Contemporary anthropology is in the midst of openly grappling with the ways in which traditional forms of anthropological engagement embody and reproduce colonial modes of sociality. One of the central loci of this problematic is the basic model of 'appropriate' subjects and objects of research. Less acknowledged, however is the patterns and forms of attention that underlie those relationships. This panel brings attention to the foreground, examining it as a) a psychological process foundational to ethnographic research and knowledge production, b) an important object of ethnographic inquiry in its own right. While attention has received limited focus within psychological anthropology, we know that attention is both patterned and malleable, culturally-constructed and psychologically basic, and also fundamentally finite; attention is thus also 'unequal' in the objects it considers, inherently limited in its capacities and scope.
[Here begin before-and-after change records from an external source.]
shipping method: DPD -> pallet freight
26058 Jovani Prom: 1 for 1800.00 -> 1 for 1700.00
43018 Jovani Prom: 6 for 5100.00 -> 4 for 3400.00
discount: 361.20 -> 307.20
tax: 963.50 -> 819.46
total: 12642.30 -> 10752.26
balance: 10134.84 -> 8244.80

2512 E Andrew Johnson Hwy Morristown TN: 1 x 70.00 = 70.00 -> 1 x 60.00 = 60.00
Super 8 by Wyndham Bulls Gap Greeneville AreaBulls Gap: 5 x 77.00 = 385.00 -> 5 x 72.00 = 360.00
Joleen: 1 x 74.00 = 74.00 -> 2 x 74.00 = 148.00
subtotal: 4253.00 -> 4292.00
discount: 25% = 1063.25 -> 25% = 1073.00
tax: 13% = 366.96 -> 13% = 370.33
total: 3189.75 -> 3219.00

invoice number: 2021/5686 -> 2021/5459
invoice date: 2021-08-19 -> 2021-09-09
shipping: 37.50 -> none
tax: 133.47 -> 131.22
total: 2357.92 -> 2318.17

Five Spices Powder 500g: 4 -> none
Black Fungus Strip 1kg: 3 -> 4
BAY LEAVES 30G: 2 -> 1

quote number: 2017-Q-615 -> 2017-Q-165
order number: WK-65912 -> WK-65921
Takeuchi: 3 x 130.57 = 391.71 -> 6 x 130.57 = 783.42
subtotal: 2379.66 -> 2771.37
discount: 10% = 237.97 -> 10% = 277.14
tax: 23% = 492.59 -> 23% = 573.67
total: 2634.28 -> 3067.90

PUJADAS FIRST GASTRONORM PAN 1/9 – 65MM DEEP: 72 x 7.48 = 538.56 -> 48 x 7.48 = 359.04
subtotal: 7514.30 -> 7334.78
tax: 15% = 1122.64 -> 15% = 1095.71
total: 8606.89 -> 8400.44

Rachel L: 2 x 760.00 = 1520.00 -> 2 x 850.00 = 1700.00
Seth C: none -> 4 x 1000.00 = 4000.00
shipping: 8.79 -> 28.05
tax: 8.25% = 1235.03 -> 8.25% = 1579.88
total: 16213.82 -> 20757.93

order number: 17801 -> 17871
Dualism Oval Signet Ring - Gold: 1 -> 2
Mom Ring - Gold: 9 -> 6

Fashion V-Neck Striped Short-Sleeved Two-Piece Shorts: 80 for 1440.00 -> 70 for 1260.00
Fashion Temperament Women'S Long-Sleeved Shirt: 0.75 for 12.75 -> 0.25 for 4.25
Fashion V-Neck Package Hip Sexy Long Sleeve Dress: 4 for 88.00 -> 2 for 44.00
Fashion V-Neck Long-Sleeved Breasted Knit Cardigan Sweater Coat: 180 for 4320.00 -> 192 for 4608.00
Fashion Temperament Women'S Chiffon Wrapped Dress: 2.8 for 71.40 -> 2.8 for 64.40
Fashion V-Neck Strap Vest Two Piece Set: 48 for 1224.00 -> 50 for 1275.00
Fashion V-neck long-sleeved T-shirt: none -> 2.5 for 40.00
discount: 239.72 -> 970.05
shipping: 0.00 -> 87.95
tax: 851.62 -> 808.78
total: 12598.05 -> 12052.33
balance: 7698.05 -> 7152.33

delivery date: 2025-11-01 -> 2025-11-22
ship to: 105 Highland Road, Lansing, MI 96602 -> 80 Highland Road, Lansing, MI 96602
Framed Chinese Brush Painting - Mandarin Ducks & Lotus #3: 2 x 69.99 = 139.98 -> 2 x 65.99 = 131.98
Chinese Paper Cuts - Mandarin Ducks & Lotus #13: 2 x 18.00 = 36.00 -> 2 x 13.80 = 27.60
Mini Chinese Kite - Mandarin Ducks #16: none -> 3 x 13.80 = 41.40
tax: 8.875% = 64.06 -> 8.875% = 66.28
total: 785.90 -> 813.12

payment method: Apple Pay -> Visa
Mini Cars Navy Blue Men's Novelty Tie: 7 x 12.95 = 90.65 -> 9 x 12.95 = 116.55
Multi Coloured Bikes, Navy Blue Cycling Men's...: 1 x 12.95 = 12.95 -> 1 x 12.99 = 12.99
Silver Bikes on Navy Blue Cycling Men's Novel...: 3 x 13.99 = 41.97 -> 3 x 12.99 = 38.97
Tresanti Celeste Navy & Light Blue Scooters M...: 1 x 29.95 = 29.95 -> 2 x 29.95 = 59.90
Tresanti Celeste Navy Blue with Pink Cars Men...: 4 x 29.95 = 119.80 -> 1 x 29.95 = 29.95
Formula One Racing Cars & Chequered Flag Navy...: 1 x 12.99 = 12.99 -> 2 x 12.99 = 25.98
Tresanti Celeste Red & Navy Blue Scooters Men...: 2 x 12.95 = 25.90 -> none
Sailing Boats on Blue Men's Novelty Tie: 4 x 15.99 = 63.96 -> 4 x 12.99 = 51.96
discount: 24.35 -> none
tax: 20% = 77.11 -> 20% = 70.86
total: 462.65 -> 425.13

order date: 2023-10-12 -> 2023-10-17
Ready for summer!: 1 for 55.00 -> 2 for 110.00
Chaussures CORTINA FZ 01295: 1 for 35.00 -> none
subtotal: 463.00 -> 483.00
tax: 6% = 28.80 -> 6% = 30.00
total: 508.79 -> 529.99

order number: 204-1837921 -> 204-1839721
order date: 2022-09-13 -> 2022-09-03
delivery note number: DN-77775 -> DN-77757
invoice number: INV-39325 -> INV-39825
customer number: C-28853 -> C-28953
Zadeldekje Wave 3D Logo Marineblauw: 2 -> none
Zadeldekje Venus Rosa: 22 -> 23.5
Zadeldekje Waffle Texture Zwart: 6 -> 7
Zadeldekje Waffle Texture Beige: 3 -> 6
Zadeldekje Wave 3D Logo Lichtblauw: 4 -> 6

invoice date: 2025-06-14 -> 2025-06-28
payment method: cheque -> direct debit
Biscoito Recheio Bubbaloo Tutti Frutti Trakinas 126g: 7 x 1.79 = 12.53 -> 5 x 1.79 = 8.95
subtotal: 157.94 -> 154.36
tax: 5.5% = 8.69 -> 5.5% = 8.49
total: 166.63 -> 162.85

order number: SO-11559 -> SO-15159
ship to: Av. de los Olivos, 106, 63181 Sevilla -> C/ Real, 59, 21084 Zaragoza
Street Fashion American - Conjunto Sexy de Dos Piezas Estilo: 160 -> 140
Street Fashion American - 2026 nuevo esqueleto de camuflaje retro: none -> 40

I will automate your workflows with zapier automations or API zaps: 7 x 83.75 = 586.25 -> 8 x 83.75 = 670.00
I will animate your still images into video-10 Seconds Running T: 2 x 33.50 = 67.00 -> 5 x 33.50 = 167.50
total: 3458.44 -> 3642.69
This panel seeks to build upon previous work to examine the work of attention across social scales in a variety of communities, and to explore the role of patterns and forms of attention in constituting social inequalities. Within this project, the modes of attention through which data collection and analysis took place will themselves be interrogated. By emplacing our own forms and patterns of attention in the ethnographic context within the social sphere that we are studying, this panel aims to begin a conversation about the primal role of attention in shaping social life, and thus its enormous potential for bringing about an otherwise — both within anthropology and in the broader world.